• **DATA FOR THE TASK**
────────────────────
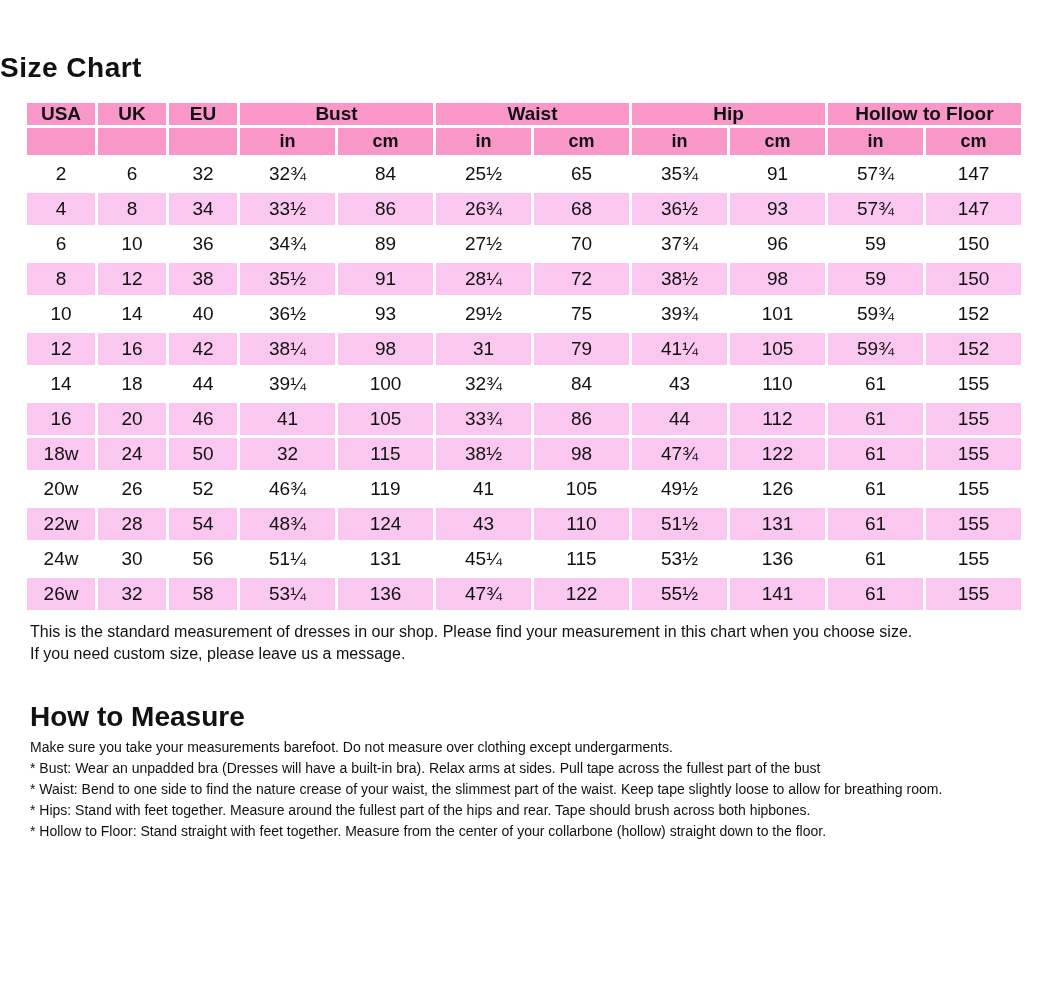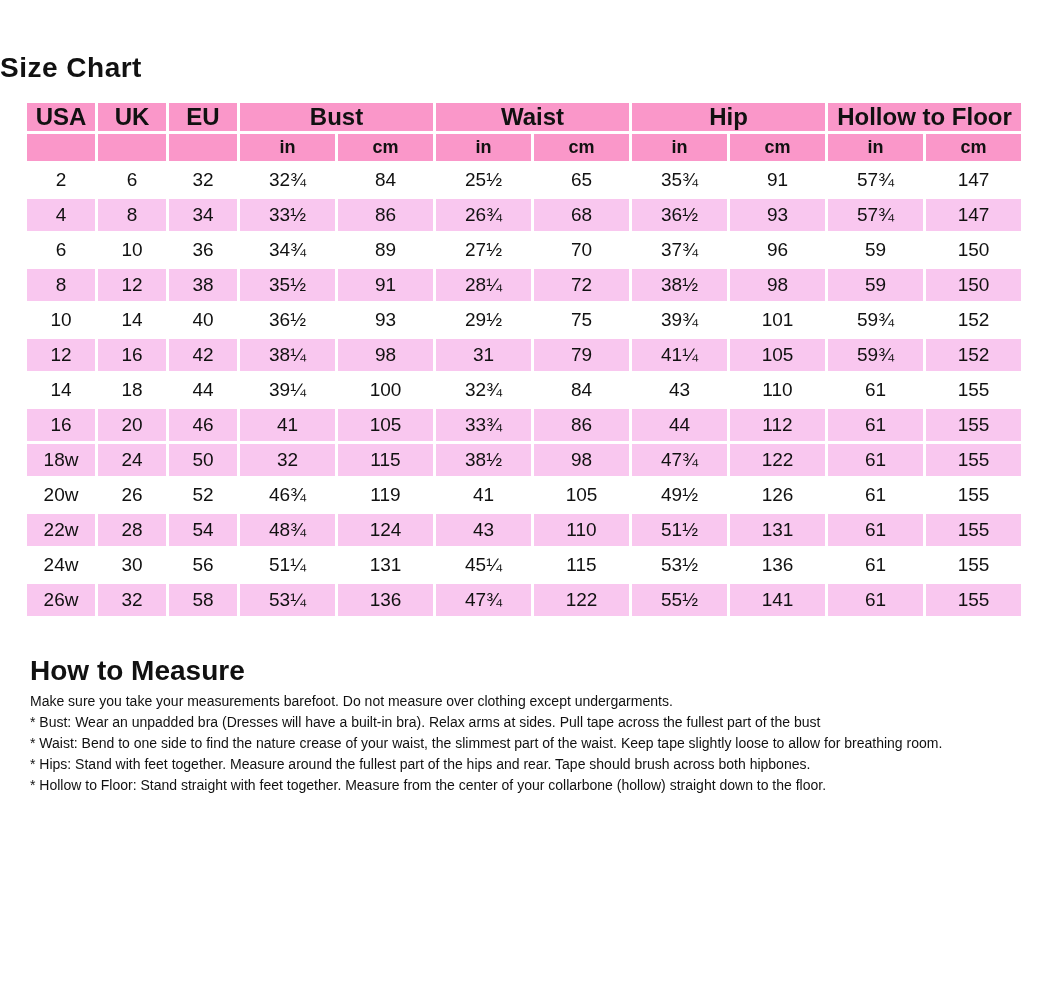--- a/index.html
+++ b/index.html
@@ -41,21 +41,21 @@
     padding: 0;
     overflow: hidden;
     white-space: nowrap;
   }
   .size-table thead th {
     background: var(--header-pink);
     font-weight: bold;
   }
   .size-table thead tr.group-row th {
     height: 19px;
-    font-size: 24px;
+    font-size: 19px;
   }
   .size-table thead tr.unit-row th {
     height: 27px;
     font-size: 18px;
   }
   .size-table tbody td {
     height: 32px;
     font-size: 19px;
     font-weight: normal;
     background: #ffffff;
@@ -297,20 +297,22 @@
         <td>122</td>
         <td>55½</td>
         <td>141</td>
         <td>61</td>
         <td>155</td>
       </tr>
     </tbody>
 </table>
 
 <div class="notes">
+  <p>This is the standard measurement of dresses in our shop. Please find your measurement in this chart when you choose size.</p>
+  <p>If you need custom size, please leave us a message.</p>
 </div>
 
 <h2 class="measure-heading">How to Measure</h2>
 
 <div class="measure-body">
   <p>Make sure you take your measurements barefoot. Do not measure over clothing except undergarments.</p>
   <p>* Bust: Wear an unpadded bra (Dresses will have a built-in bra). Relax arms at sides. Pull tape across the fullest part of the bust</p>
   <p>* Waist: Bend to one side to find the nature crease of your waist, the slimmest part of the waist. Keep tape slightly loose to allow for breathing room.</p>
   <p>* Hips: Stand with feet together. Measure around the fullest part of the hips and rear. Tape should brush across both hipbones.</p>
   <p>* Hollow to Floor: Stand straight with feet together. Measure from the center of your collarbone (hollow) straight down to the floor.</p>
────────────────────
• **EXERCISE**
Set down exactly the lines that begin with the one containing "thead tr.group-row th" and end with the last line above, and no others.

• **FINISHED EXERCISE**
   .size-table thead tr.group-row th {
     height: 19px;
-    font-size: 24px;
+    font-size: 19px;
   }
   .size-table thead tr.unit-row th {
     height: 27px;
     font-size: 18px;
   }
   .size-table tbody td {
     height: 32px;
     font-size: 19px;
     font-weight: normal;
     background: #ffffff;
@@ -297,20 +297,22 @@
         <td>122</td>
         <td>55½</td>
         <td>141</td>
         <td>61</td>
         <td>155</td>
       </tr>
     </tbody>
 </table>
 
 <div class="notes">
+  <p>This is the standard measurement of dresses in our shop. Please find your measurement in this chart when you choose size.</p>
+  <p>If you need custom size, please leave us a message.</p>
 </div>
 
 <h2 class="measure-heading">How to Measure</h2>
 
 <div class="measure-body">
   <p>Make sure you take your measurements barefoot. Do not measure over clothing except undergarments.</p>
   <p>* Bust: Wear an unpadded bra (Dresses will have a built-in bra). Relax arms at sides. Pull tape across the fullest part of the bust</p>
   <p>* Waist: Bend to one side to find the nature crease of your waist, the slimmest part of the waist. Keep tape slightly loose to allow for breathing room.</p>
   <p>* Hips: Stand with feet together. Measure around the fullest part of the hips and rear. Tape should brush across both hipbones.</p>
   <p>* Hollow to Floor: Stand straight with feet together. Measure from the center of your collarbone (hollow) straight down to the floor.</p>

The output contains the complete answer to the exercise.